You may have seen an alcoholic gait before. It’s the unsteady, staggering walk of a long-term alcoholic. The cause of the alcoholic gait is brain damage called alcoholic cerebellar ataxia. Ataxia refers to a loss of coordination, making it impossible to control various body movements. Anybody can develop ataxia-related problems that affecting normal speech, hand-eye coordination or the ability to perform any delicate hand motions.
What Is Ataxia?
What Is Cerebellar Ataxia?
Cerebellar ataxia is a symptom, not a distinct disorder. The cerebellum plays an essential role in human health. It coordinates the integration of sensory information, muscle movement, and body coordination. When the cerebellum is damaged, many symptoms may show up.

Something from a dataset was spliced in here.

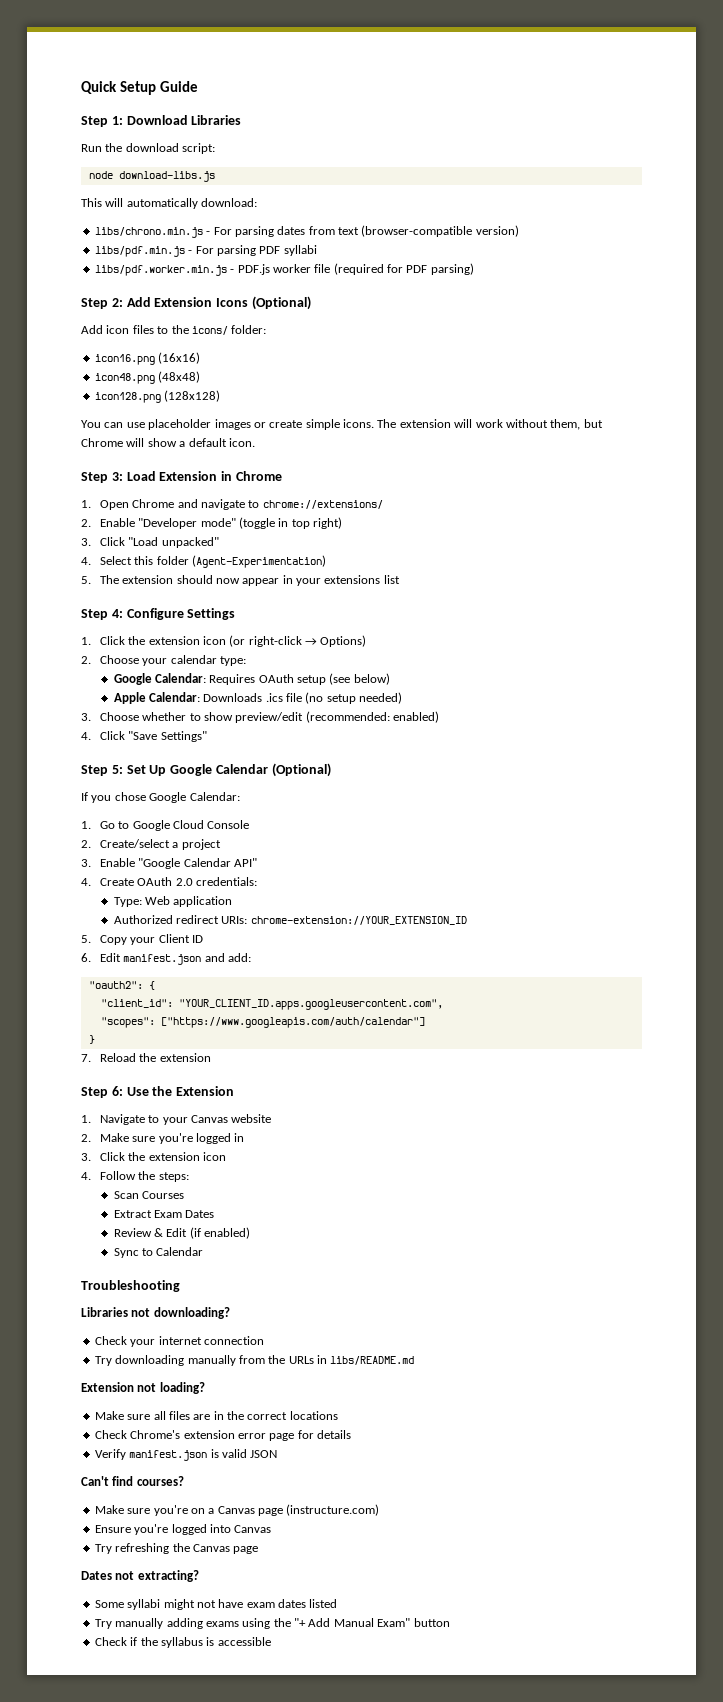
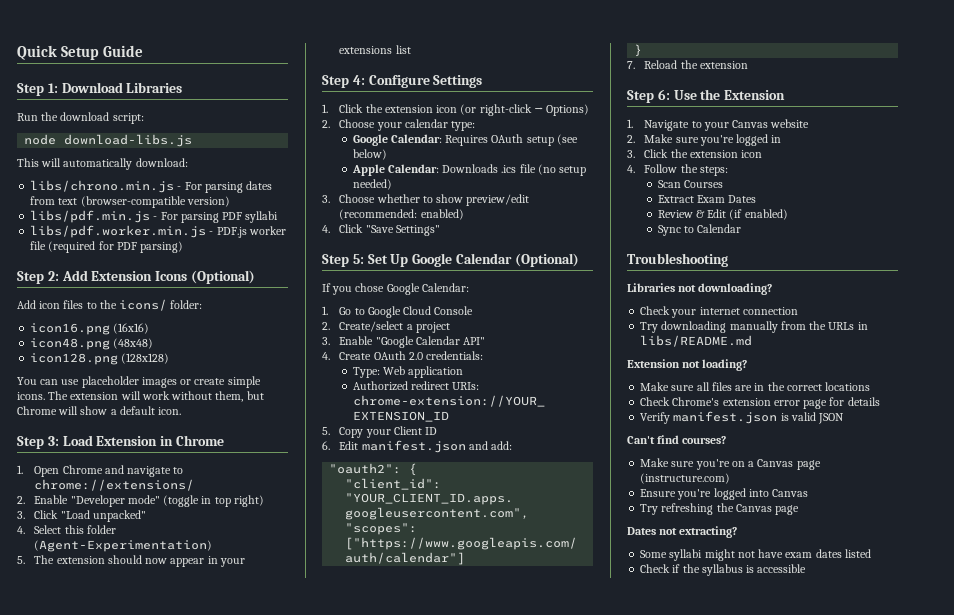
- Try manually adding exams using the "+ Add Manual Exam" button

Signs of Cerebellar Ataxia
- reduced ability to accurately gauge the passing of time
- a general state of muscular looseness or floppiness
- loss of the coordination and effective use of the muscles and joints
- a reduced ability to control movement in the hands, feet and eyes
- a complete loss of the ability to make rapidly shifting body movements
If the disease progresses enough, these symptoms will look a lot like the stereotypical alcoholic gait.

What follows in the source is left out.